Getting started with SilhouetteMatch

This tutorial shows how to set up the rc_visard to start using the SilhouetteMatch module and guides the reader to detecting the first objects.

Before we start

In order to go through this tutorial, the following prerequisites should be met:

The rc_visard is properly configured:

  1. The rc_visard is running the latest firmware (version 24.04) and the rc_visard’s license includes the SilhouetteMatch module. This can be verified on the System ‣ Firmware & License page of the Web GUI.

One or more workpieces have been chosen and the templates for these objects have been generated:

  1. Suitable workpieces for SilhouetteMatch are described in the rc_visard user manual.
  2. Roboception offers a template generation service on their website, where the user can request object templates. The process is described in the Template generation tutorial. Alternatively, DXF files can directly be uploaded onto the rc_visard, for details see the same tutorial.

Setting up the scene

We recommend to mount the rc_visard on a tripod or a static support as explained in the rc_visard’s Mechanical interface description.


The mounting should be stable such that the sensor remains static while SilhouetteMatch acquires data.

Table 3 SilhouetteMatch’s recommended working range.
  Minimum distance Maximum distance
rc_visard 160 0.5 m 1.5 m
rc_visard 65 0.2 m 1.0 m

For SilhouetteMatch to work, all objects must be placed directly on a common base plane. This plane must be as planar as possible and should have as little texture as possible. It should be colored such that there is some contrast between objects and the plane.

The rc_visard must be mounted somewhat parallel to the base plane—a tilt of up to 10 degrees is fine. Before SilhouetteMatch can detect objects, the base plane must be calibrated. In case of a static rc_visard and a static base plane, the calibration must be performed only once. If either the rc_visard or the base plane is moving (e.g. for picking objects from a load carrier with several separated layers of objects), the calibration must be performed whenever there might have been a change in position or orientation of the base plane relative to the rc_visard (e.g. when continuing to the next layer of objects in the bin). The scene must be set up such that the base plane can be detected reliably whenever a base-plane calibration is performed, as explained in Performing base-plane calibration.

For an rc_visard mounted on a robot, special handling is applied, as described in SilhouetteMatch Hand-eye calibration.


Fig. 35 Examples for good and bad base-plane configurations. Left: All objects are on the same plane. Middle: Objects are placed on different planes. Right: rc_visard is not approximately parallel to the base plane.

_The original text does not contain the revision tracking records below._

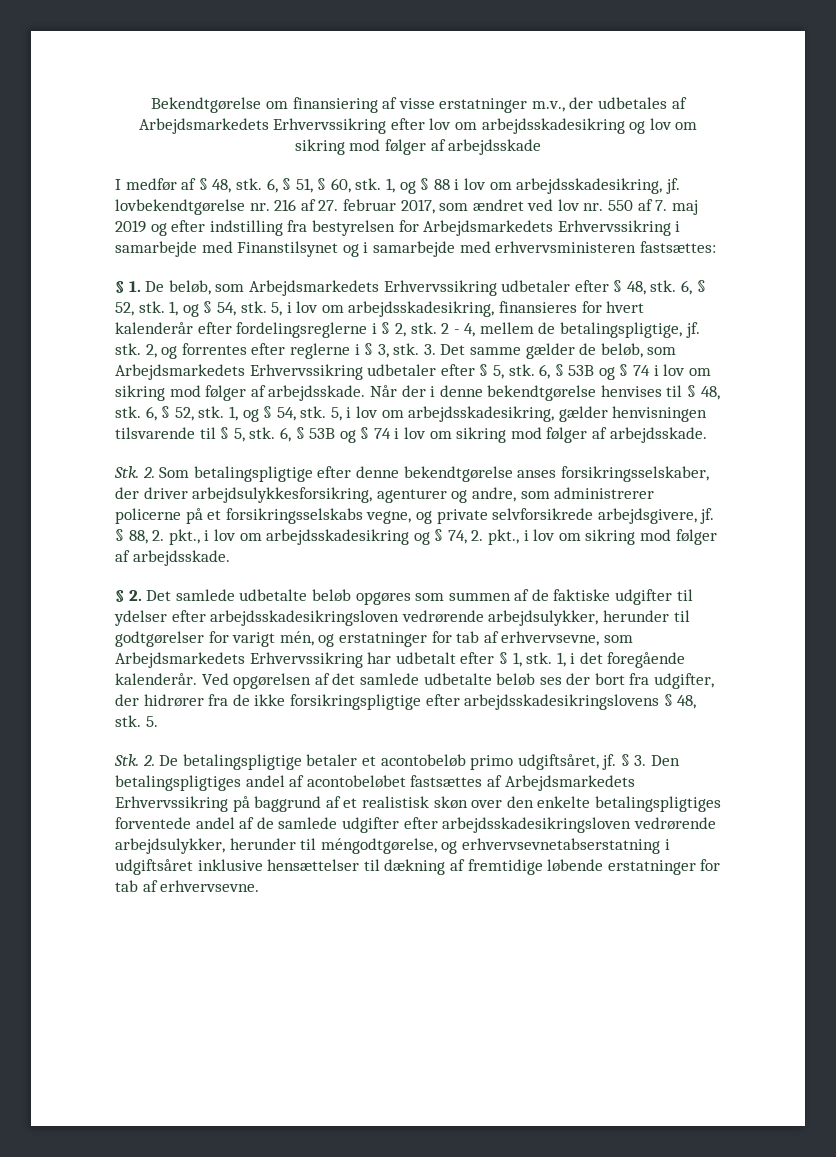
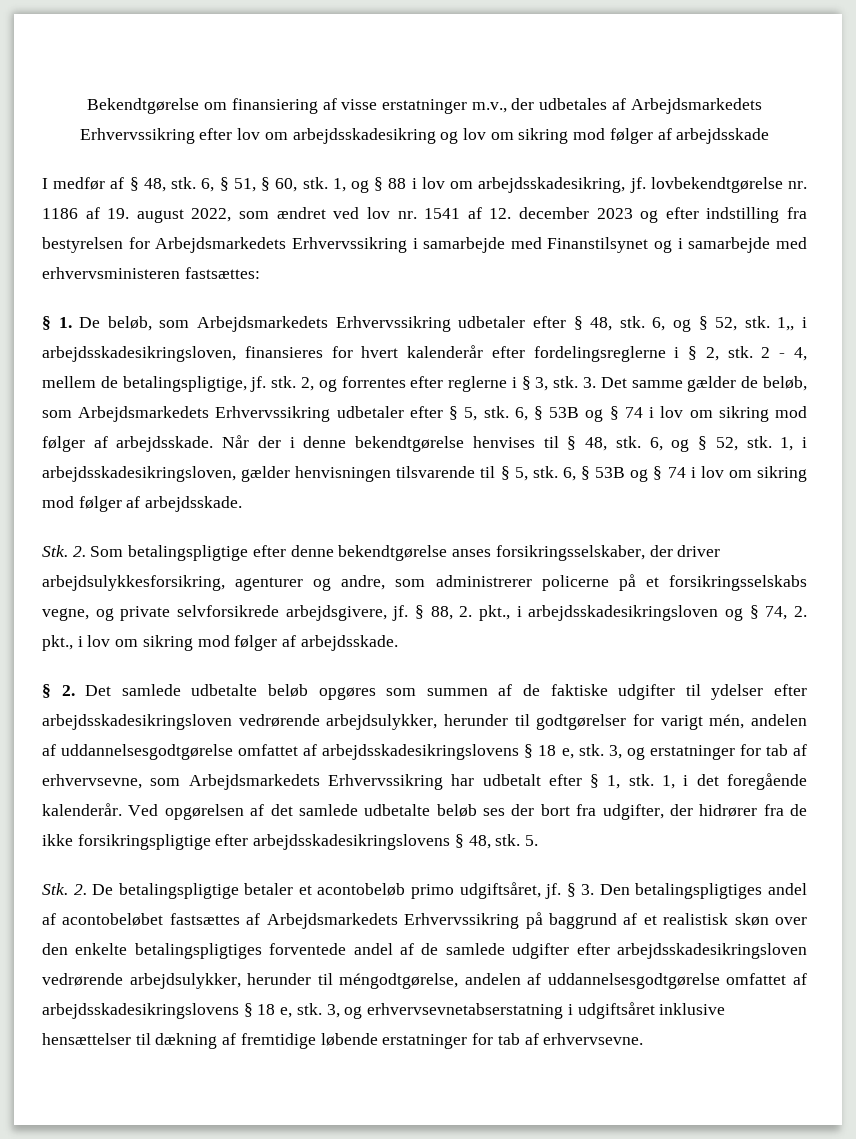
- 1, og § 88 i lov om arbejdsskadesikring, jf. lovbekendtgørelse nr. 216 af 27. februar 2017, som ændret ved lov nr. 550 af 7. maj 2019 og efter indstilling fra bestyrelsen for Arbejdsmarkedets Erhvervssikring i samarbejde med Finanstilsynet og i samarbejde med erhvervsministeren fastsættes:
+ 1, og § 88 i lov om arbejdsskadesikring, jf. lovbekendtgørelse nr. 1186 af 19. august 2022, som ændret ved lov nr. 1541 af 12. december 2023 og efter indstilling fra bestyrelsen for Arbejdsmarkedets Erhvervssikring i samarbejde med Finanstilsynet og i samarbejde med erhvervsministeren fastsættes:
- 6, § 52, stk. 1, og § 54, stk. 5, i lov om arbejdsskadesikring, finansieres for hvert kalenderår efter fordelingsreglerne i § 2, stk.
+ 6, og § 52, stk. 1,, i arbejdsskadesikringsloven, finansieres for hvert kalenderår efter fordelingsreglerne i § 2, stk.
- 6, § 52, stk. 1, og § 54, stk. 5, i lov om arbejdsskadesikring, gælder henvisningen tilsvarende til § 5, stk.
+ 6, og § 52, stk. 1, i arbejdsskadesikringsloven, gælder henvisningen tilsvarende til § 5, stk.
- § 88, 2. pkt., i lov om arbejdsskadesikring og § 74, 2. pkt., i lov om sikring mod følger af arbejdsskade.
+ § 88, 2. pkt., i arbejdsskadesikringsloven og § 74, 2. pkt., i lov om sikring mod følger af arbejdsskade.
- § 2. Det samlede udbetalte beløb opgøres som summen af de faktiske udgifter til ydelser efter arbejdsskadesikringsloven vedrørende arbejdsulykker, herunder til godtgørelser for varigt mén, og erstatninger for tab af erhvervsevne, som Arbejdsmarkedets Erhvervssikring har udbetalt efter § 1, stk.
+ § 2. Det samlede udbetalte beløb opgøres som summen af de faktiske udgifter til ydelser efter arbejdsskadesikringsloven vedrørende arbejdsulykker, herunder til godtgørelser for varigt mén, andelen af uddannelsesgodtgørelse omfattet af arbejdsskadesikringslovens § 18 e, stk. 3, og erstatninger for tab af erhvervsevne, som Arbejdsmarkedets Erhvervssikring har udbetalt efter § 1, stk.
- § 3. Den betalingspligtiges andel af acontobeløbet fastsættes af Arbejdsmarkedets Erhvervssikring på baggrund af et realistisk skøn over den enkelte betalingspligtiges forventede andel af de samlede udgifter efter arbejdsskadesikringsloven vedrørende arbejdsulykker, herunder til méngodtgørelse, og erhvervsevnetabserstatning i udgiftsåret inklusive hensættelser til dækning af fremtidige løbende erstatninger for tab af erhvervsevne.
+ § 3. Den betalingspligtiges andel af acontobeløbet fastsættes af Arbejdsmarkedets Erhvervssikring på baggrund af et realistisk skøn over den enkelte betalingspligtiges forventede andel af de samlede udgifter efter arbejdsskadesikringsloven vedrørende arbejdsulykker, herunder til méngodtgørelse, andelen af uddannelsesgodtgørelse omfattet af arbejdsskadesikringslovens § 18 e, stk. 3, og erhvervsevnetabserstatning i udgiftsåret inklusive hensættelser til dækning af fremtidige løbende erstatninger for tab af erhvervsevne.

SilhouetteMatch is designed to work for unmixed scenes, meaning that only objects belonging to one specific template may be visible at a time. If multiple different objects are visible and their position is known approximately, regions of interest can be configured that enclose the objects belonging to each template. Moreover, it is assumed that all objects are right side up, so no objects are flipped.

Good illumination of the scene must be ensured; a gain of 0 db (see Exposure and Gain Settings) on the Web GUI’s Camera page indicates that the scene is adequately illuminated. It is recommended to use diffuse illumination in order to avoid hard shadows.

Configuring image parameters

For base-plane calibration as well as for object detection, it’s most important that the images are well exposed. The tutorial about Camera Parameters covers the steps required to get best quality images.

For stereo-based base-plane calibration (see Performing base-plane calibration), it’s additionally required to ensure high quality depth images, which is covered by the tutorial about Depth Image Tuning. It is recommended to employ a rc_randomdot projector to allow dense reconstruction of a texture-less base plane.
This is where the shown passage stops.